### [Directions for this task]
Using the records below, write out only the lines from the line containing "2023-06-12 11:15:00 | Open: 1,779.1 -> 1,779" up to and including the line containing "2023-06-14 09:15:00 | Close: 1,857.050", exactly, with no pictures.

### [Material provided]
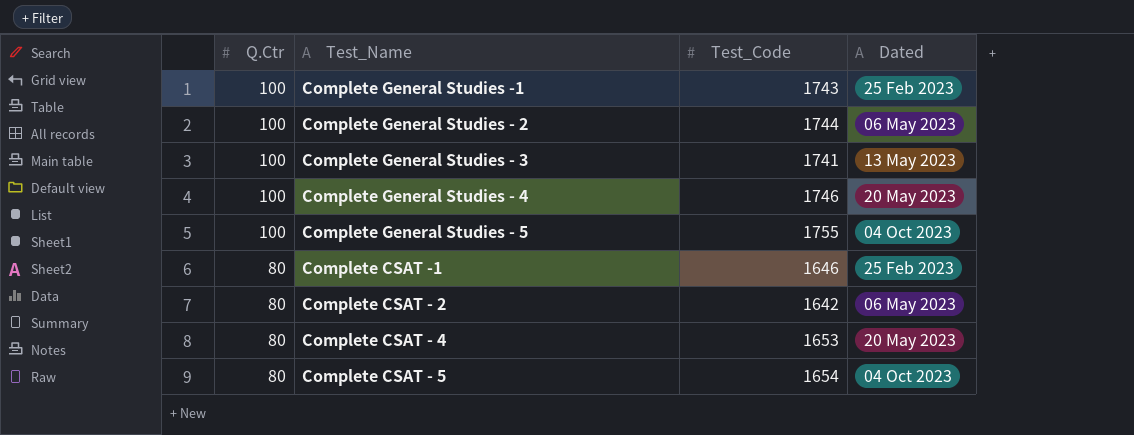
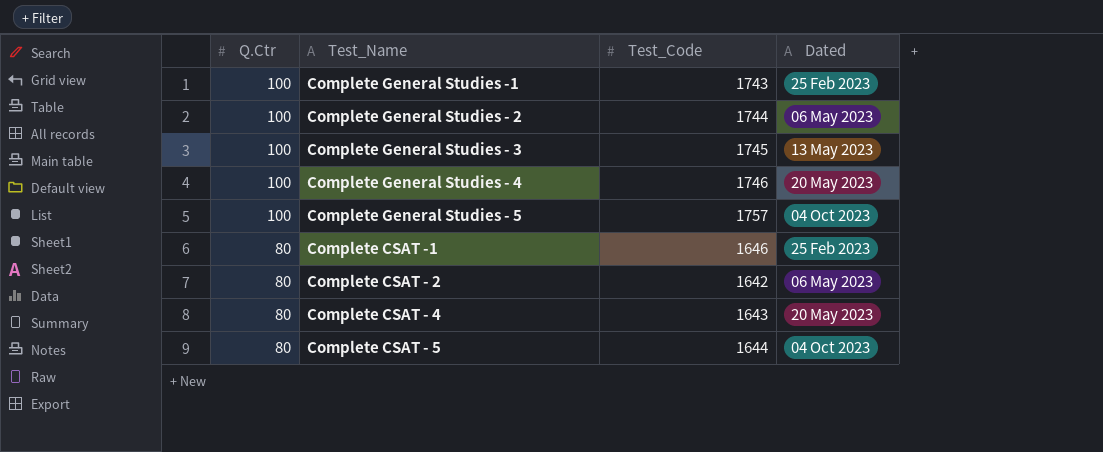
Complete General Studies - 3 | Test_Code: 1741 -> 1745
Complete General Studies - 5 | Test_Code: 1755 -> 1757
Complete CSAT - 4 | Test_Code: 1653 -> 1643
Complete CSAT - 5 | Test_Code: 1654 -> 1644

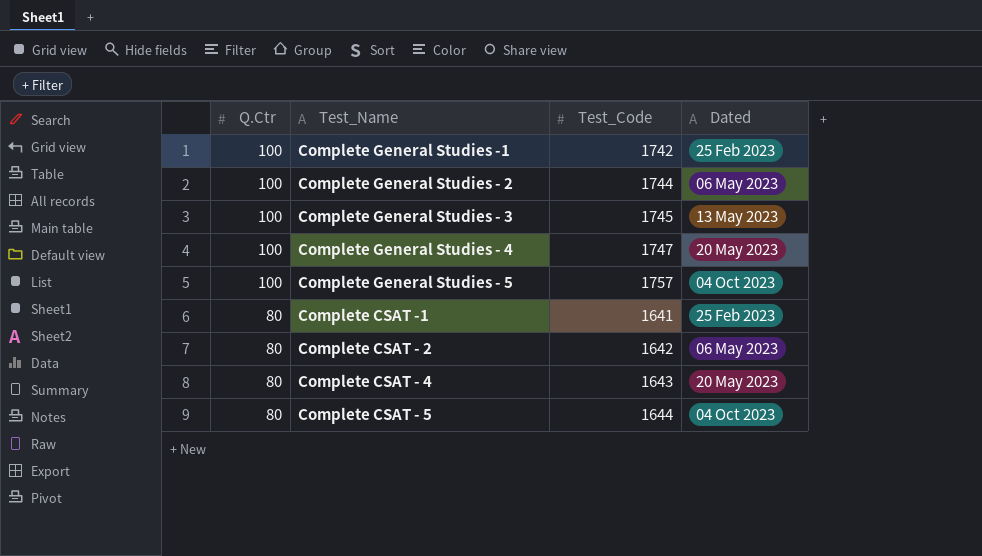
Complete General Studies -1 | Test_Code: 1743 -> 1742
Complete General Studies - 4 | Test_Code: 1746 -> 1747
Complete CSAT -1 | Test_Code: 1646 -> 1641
...
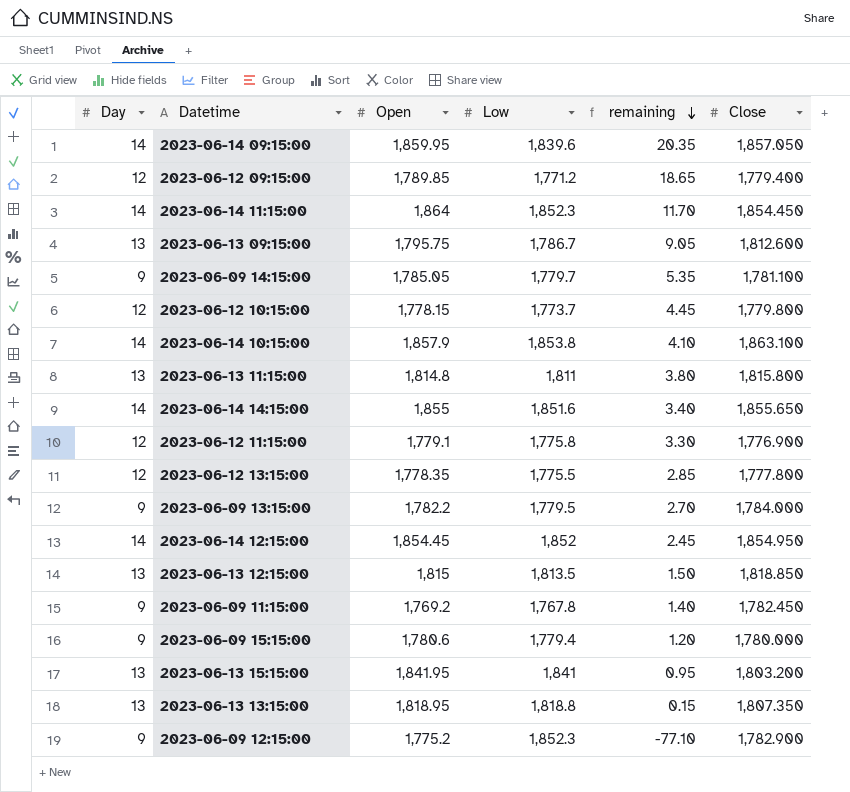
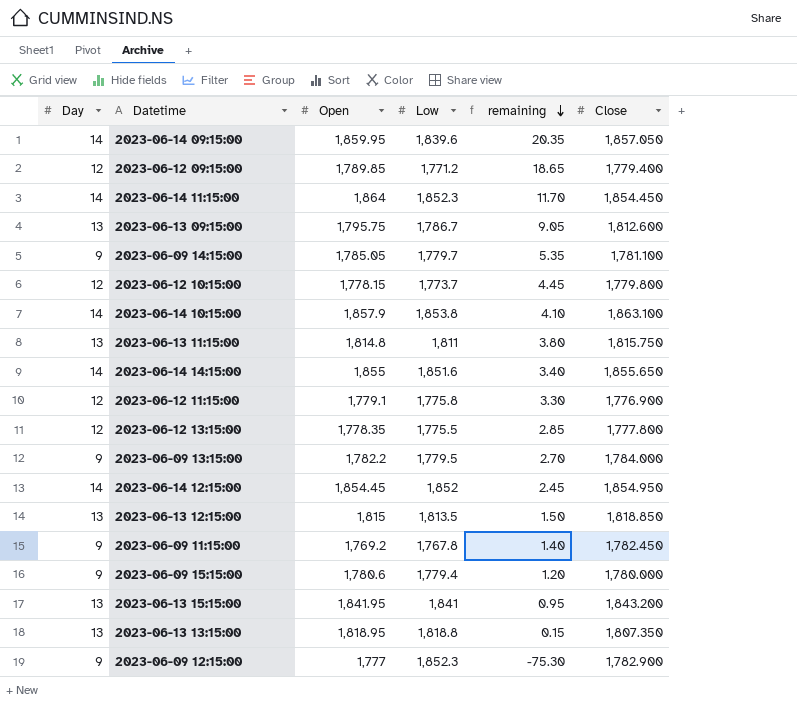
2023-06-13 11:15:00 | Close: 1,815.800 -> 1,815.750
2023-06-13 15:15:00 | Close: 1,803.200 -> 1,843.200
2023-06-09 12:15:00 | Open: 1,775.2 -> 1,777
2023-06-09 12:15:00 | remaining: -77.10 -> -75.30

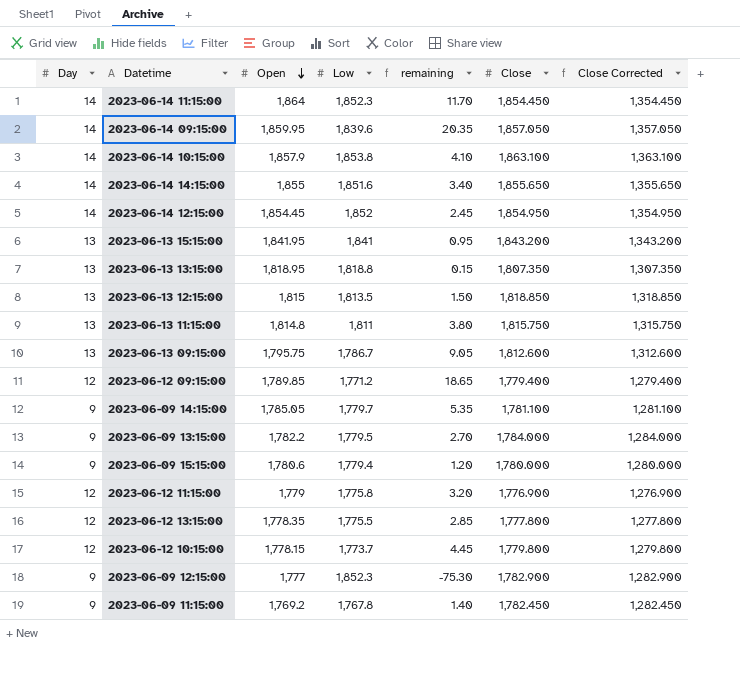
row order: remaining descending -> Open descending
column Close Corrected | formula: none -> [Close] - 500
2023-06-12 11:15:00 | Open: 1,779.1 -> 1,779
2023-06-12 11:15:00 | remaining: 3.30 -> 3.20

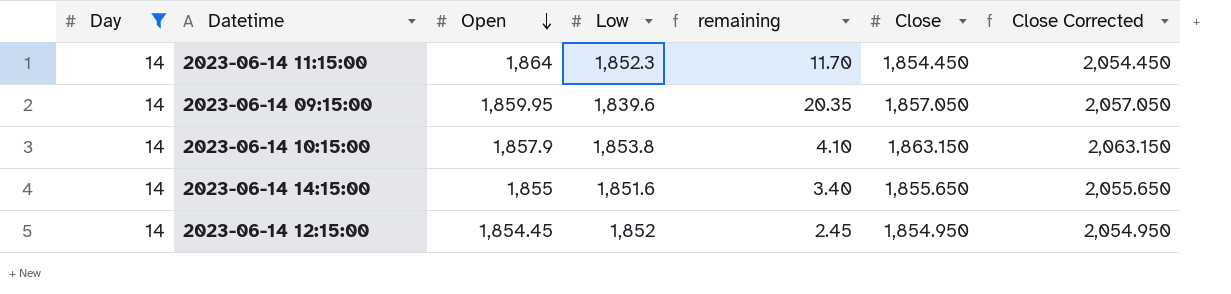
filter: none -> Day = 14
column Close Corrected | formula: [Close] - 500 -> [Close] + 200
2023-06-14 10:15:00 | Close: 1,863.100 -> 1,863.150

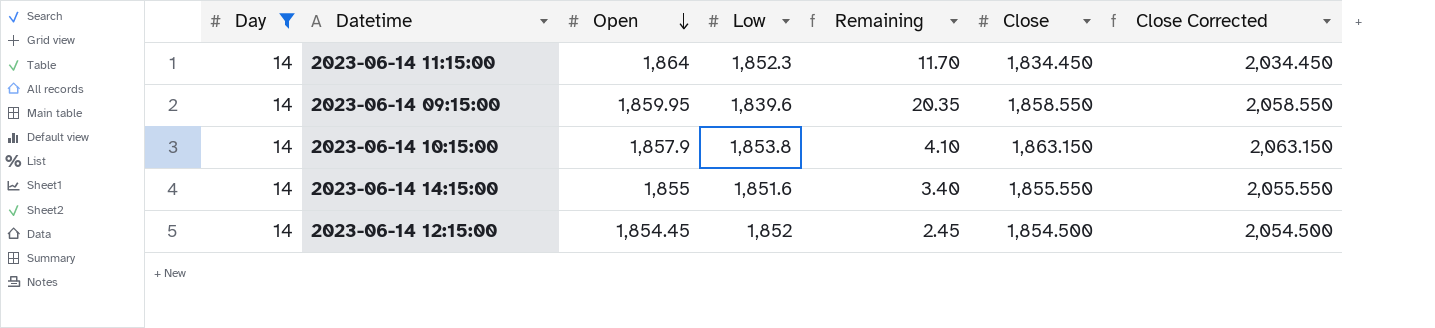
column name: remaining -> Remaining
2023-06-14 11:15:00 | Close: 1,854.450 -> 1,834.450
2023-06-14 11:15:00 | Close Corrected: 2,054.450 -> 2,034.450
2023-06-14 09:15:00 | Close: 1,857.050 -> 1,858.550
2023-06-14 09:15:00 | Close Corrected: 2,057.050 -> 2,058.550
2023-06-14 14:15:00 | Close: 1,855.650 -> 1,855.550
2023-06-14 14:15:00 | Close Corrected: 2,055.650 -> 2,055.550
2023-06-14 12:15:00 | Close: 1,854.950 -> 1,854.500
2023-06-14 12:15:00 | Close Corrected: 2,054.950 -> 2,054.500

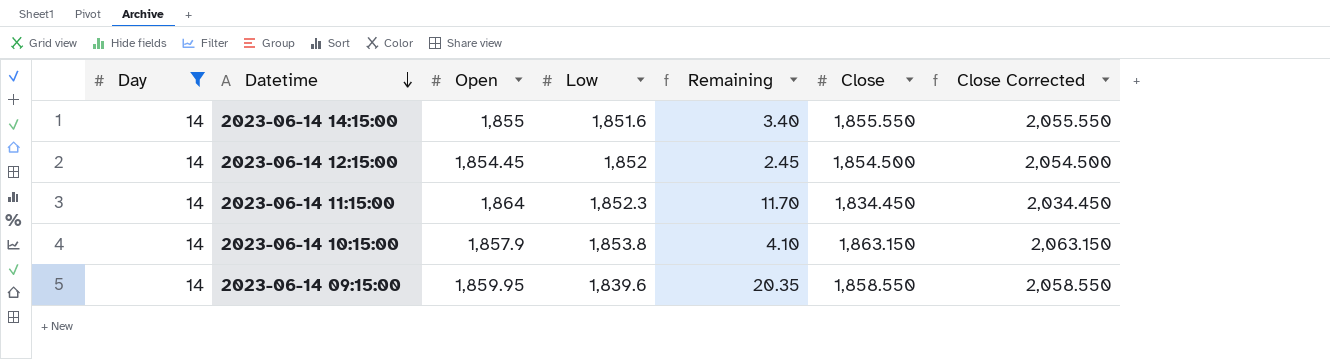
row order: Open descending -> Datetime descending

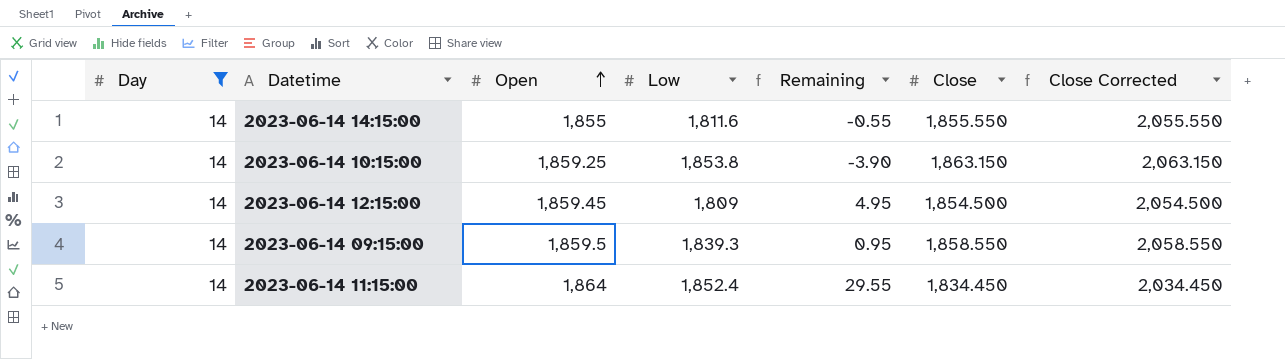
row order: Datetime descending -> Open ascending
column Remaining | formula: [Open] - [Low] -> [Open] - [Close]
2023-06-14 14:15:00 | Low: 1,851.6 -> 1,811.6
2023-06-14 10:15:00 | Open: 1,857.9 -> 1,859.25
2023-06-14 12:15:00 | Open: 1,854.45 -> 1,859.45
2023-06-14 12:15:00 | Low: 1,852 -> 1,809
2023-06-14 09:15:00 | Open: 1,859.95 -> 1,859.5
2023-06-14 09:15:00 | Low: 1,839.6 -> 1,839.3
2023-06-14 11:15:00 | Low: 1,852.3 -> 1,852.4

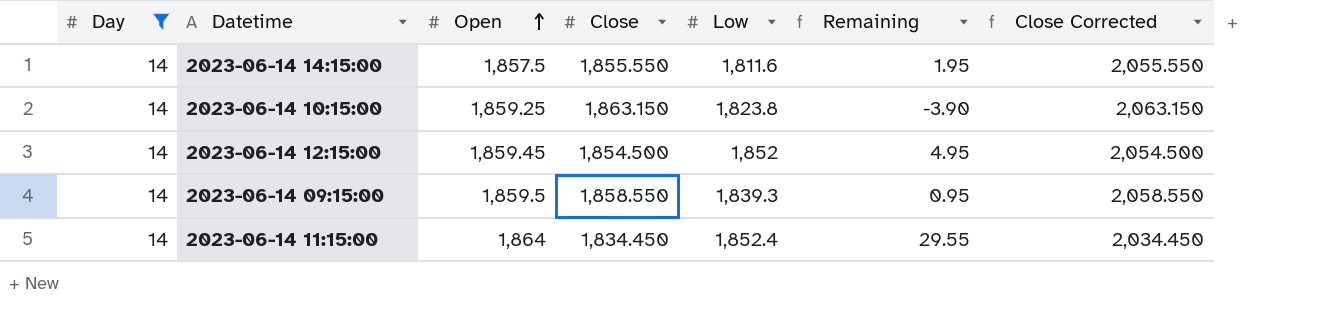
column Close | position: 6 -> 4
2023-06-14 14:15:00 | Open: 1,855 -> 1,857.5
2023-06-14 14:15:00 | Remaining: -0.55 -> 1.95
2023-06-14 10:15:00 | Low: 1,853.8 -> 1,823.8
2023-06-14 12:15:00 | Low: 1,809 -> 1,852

### [Response for this exercise]
2023-06-12 11:15:00 | Open: 1,779.1 -> 1,779
2023-06-12 11:15:00 | remaining: 3.30 -> 3.20

filter: none -> Day = 14
column Close Corrected | formula: [Close] - 500 -> [Close] + 200
2023-06-14 10:15:00 | Close: 1,863.100 -> 1,863.150

column name: remaining -> Remaining
2023-06-14 11:15:00 | Close: 1,854.450 -> 1,834.450
2023-06-14 11:15:00 | Close Corrected: 2,054.450 -> 2,034.450
2023-06-14 09:15:00 | Close: 1,857.050 -> 1,858.550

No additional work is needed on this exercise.